_Problem_
Without changing anything, output the records below.

_Exercise input_
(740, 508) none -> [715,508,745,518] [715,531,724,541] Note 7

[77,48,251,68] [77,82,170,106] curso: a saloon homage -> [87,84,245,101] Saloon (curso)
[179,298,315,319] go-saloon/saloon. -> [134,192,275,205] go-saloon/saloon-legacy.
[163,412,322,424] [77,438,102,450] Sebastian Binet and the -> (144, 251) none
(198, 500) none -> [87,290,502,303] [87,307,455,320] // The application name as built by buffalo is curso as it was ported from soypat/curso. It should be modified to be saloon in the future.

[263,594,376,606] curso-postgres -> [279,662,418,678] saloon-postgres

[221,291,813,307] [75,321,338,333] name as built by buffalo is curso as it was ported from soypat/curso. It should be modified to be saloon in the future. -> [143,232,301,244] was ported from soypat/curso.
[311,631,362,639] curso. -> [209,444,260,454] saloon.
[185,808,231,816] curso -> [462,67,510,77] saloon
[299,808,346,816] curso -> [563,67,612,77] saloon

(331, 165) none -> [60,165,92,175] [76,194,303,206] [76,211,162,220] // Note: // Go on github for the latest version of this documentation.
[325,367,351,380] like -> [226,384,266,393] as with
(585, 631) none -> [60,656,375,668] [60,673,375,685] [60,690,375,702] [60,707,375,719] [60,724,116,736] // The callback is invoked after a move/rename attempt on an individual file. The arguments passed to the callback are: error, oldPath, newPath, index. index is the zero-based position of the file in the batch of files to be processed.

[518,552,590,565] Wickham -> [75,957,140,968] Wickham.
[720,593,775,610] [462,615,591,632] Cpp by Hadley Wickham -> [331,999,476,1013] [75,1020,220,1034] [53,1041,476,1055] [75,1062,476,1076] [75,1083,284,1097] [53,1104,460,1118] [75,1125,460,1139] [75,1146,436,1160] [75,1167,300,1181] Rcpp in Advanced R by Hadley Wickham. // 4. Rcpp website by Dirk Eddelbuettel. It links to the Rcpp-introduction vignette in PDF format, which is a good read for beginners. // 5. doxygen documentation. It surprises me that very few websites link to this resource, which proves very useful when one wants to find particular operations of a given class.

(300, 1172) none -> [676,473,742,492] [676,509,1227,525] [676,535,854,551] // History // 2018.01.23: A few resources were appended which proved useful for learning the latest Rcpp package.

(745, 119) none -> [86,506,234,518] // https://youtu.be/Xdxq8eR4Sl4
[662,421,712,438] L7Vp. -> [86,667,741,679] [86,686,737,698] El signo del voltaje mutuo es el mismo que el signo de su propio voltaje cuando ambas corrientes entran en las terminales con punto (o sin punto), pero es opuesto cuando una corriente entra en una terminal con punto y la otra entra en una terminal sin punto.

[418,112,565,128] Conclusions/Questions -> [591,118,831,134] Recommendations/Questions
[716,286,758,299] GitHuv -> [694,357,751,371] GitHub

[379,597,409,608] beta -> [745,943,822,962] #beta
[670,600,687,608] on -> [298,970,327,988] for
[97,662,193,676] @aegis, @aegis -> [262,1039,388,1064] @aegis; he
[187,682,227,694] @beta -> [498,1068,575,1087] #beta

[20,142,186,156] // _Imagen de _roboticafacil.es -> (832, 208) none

_Written solution_
(740, 508) none -> [715,508,745,518] [715,531,724,541] Note 7

[77,48,251,68] [77,82,170,106] curso: a saloon homage -> [87,84,245,101] Saloon (curso)
[179,298,315,319] go-saloon/saloon. -> [134,192,275,205] go-saloon/saloon-legacy.
[163,412,322,424] [77,438,102,450] Sebastian Binet and the -> (144, 251) none
(198, 500) none -> [87,290,502,303] [87,307,455,320] // The application name as built by buffalo is curso as it was ported from soypat/curso. It should be modified to be saloon in the future.

[263,594,376,606] curso-postgres -> [279,662,418,678] saloon-postgres

[221,291,813,307] [75,321,338,333] name as built by buffalo is curso as it was ported from soypat/curso. It should be modified to be saloon in the future. -> [143,232,301,244] was ported from soypat/curso.
[311,631,362,639] curso. -> [209,444,260,454] saloon.
[185,808,231,816] curso -> [462,67,510,77] saloon
[299,808,346,816] curso -> [563,67,612,77] saloon

(331, 165) none -> [60,165,92,175] [76,194,303,206] [76,211,162,220] // Note: // Go on github for the latest version of this documentation.
[325,367,351,380] like -> [226,384,266,393] as with
(585, 631) none -> [60,656,375,668] [60,673,375,685] [60,690,375,702] [60,707,375,719] [60,724,116,736] // The callback is invoked after a move/rename attempt on an individual file. The arguments passed to the callback are: error, oldPath, newPath, index. index is the zero-based position of the file in the batch of files to be processed.

[518,552,590,565] Wickham -> [75,957,140,968] Wickham.
[720,593,775,610] [462,615,591,632] Cpp by Hadley Wickham -> [331,999,476,1013] [75,1020,220,1034] [53,1041,476,1055] [75,1062,476,1076] [75,1083,284,1097] [53,1104,460,1118] [75,1125,460,1139] [75,1146,436,1160] [75,1167,300,1181] Rcpp in Advanced R by Hadley Wickham. // 4. Rcpp website by Dirk Eddelbuettel. It links to the Rcpp-introduction vignette in PDF format, which is a good read for beginners. // 5. doxygen documentation. It surprises me that very few websites link to this resource, which proves very useful when one wants to find particular operations of a given class.

(300, 1172) none -> [676,473,742,492] [676,509,1227,525] [676,535,854,551] // History // 2018.01.23: A few resources were appended which proved useful for learning the latest Rcpp package.

(745, 119) none -> [86,506,234,518] // https://youtu.be/Xdxq8eR4Sl4
[662,421,712,438] L7Vp. -> [86,667,741,679] [86,686,737,698] El signo del voltaje mutuo es el mismo que el signo de su propio voltaje cuando ambas corrientes entran en las terminales con punto (o sin punto), pero es opuesto cuando una corriente entra en una terminal con punto y la otra entra en una terminal sin punto.

[418,112,565,128] Conclusions/Questions -> [591,118,831,134] Recommendations/Questions
[716,286,758,299] GitHuv -> [694,357,751,371] GitHub

[379,597,409,608] beta -> [745,943,822,962] #beta
[670,600,687,608] on -> [298,970,327,988] for
[97,662,193,676] @aegis, @aegis -> [262,1039,388,1064] @aegis; he
[187,682,227,694] @beta -> [498,1068,575,1087] #beta

[20,142,186,156] // _Imagen de _roboticafacil.es -> (832, 208) none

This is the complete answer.